Обрадованный Владимиров побежал в телеграфную контору, а поляк, воспользовавшись его отсутствием, купил в кассе два билета на Варшаву.
Прибыв туда на следующий день, в пятницу, в Варшаве они не задержались и сразу же уехали на домбровском поезде до станции Олень, а с нее в Томашев, где Фаберовский нашел своего старого приятеля-односельчанина, согласившегося подвезти их в Вапельна Пекло к родной тетке поляка, Ханке Лёньчинской. Фаберовский предпочел бы не заезжать туда вовсе, но они собирались проникнуть в Спалу без всякого приглашения и потому приходилось терпеть неудобства, связанные с общением со старыми знакомыми и родственниками.
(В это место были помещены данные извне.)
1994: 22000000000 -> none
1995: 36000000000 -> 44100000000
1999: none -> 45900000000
Тетя Ханка оказалась шумной говорливой женщиной и Владимиров был просто подавлен ее шипением и цоканьем, едва они переступили порог ее мазанки с соломенной крышей. Поляк, который всегда разговаривал с ним по человечески, то есть по-русски, тоже стал шипеть, цокать и говорить непонятные слова. Они были сразу же усажены за стол, пани Лёньчинская поставила на стол тарелки с супом из квашеной капусты, блюдо с сытным фряки, бруснику с хреном, сметану, крынку топленого молока и яблоки из собственного сада.
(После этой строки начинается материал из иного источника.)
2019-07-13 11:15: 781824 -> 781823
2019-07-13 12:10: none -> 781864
Смешанные чувства одолевали Фаберовского. С одной стороны, он давно уже отошел от этого мира, он забыл вкус польской пищи, он даже разучился правильно разговаривать по-польски и тетка отметила, что он говорит с каким-то странным акцентом. Но с другой стороны, приезд в родную деревню вызвал у него такую щемящую ностальгию по своему детству, что впору было кричать в голос.
Чтобы как-то избавится от этого непривычного и неудобного ощущения, он предложил пани Лёньчинской перейти на русский язык, который она неплохо знала, чтобы и Артемий Иванович мог участвовать в разговоре.